The Anthony Tour, for example, is about 50 miles excluding side trips. Highlights include stunning natural scenery (such as the Monongahela National Forest), rich farming areas and views of 1800s homes and a Civil War battleground.
The tour discusses what you'll see (such as deer at dusk at one spot), what to do and not to do (such as not drinking the water at one spring frequented by locals), and where to stop.
This tour says the National Fish Hatchery is worth a visit. Self-guided tours are available and information is available at the U.S. Forest Service ranger station next to the fish hatchery.
Ronceverte Walking Tour
If you prefer to get out and hoof it, consider the Ronceverte Walking Tour. This area was settled before 1780 and in the 1870s, Colonel Cecil C. Clay, a close friend of Theodore Roosevelt and a Congressional Medal of honor winner for his service in the Civil War, brought the first "log drive" down the Greenbrier River.
The finest timbers from this first drive were used in the construction of the Big Mill at St. Lawrence Ford. Col. Clay laid out a new town on the site. It was then renamed Ronceverte (In French, "ronce" is brier and "verte" is green) by Mrs. Clay.
The lumber industry came to the valley in a big way in 1882. For some time the lumber plant at Ronceverte was the largest softwood manufactuiring plant in the U.S. with a capacity of 1.2 million feet of lumber daily.
In the early 1900s, the railroad arrived, allowing Ronceverte to flourish as a rail depot and supply hub for the Greenbrier Valley.
Today, on a walking tour of town you'll see the old brick C&O Railroad Depot, built in Craftsmen style in 1915 .
The old railway depot in Ronceverte is shown at left.*
Another highlight is the 1937-era Shanklin's Grand Theater, the only Art Deco style theater in the country (beyond possibly South Florida).

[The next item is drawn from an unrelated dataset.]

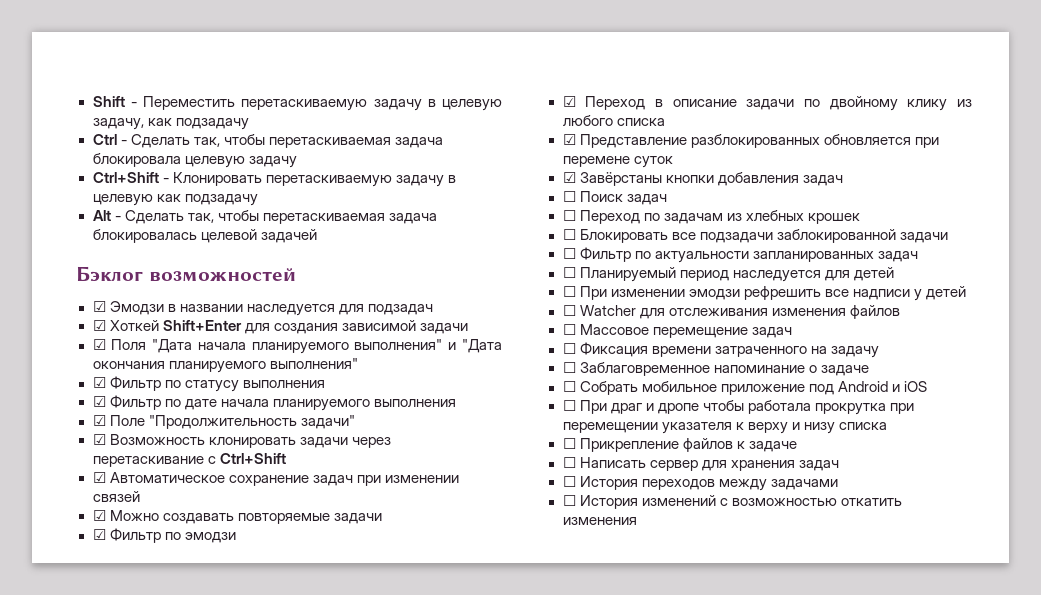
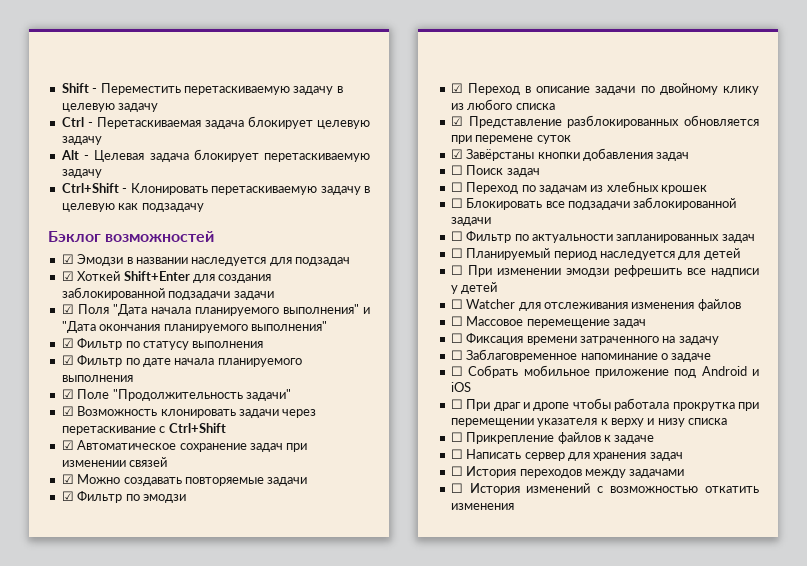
[92,118,249,130] задачу, как подзадачу -> [118,103,159,112] задачу
[130,134,443,148] [92,153,245,168] Сделать так, чтобы перетаскиваемая задача блокировала целевую -> [96,116,371,129] [61,136,102,145] [60,149,370,162] Перетаскиваемая задача блокирует целевую задачу // Alt - Целевая задача блокирует перетаскиваемую
[92,210,437,224] [92,229,317,243] // Alt - Сделать так, чтобы перетаскиваемая задача блокировалась целевой задачей -> (204, 207) none
[341,320,416,331] зависимой -> [61,287,231,300] заблокированной подзадачи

Several historic churches are on the walking tour including a Gothic Revival style Baptist Church built in 1908. It's one of two in town founded by African-Americans.
Beyond the historic churches (one is shown at left*), historic homes are aplenty.
Among those you might peruse are the 1882-era Samuel Rutherford Patton House and the Queen Ann Victorian styled A.B.C. Bray-Fox House, also built in the 1880s.
Want more information on the Ronceverte walking tour or the Greenbrier County driving tour?
Contact the Greenbrier County CVB at 800-833-2068 or www.greenbrierwv.com
*All photos and images are owned, copyrighted and used courtesy of the Greenbrier County CVB. All rights reserved. Please do not copy nor link to these photos. Thank you.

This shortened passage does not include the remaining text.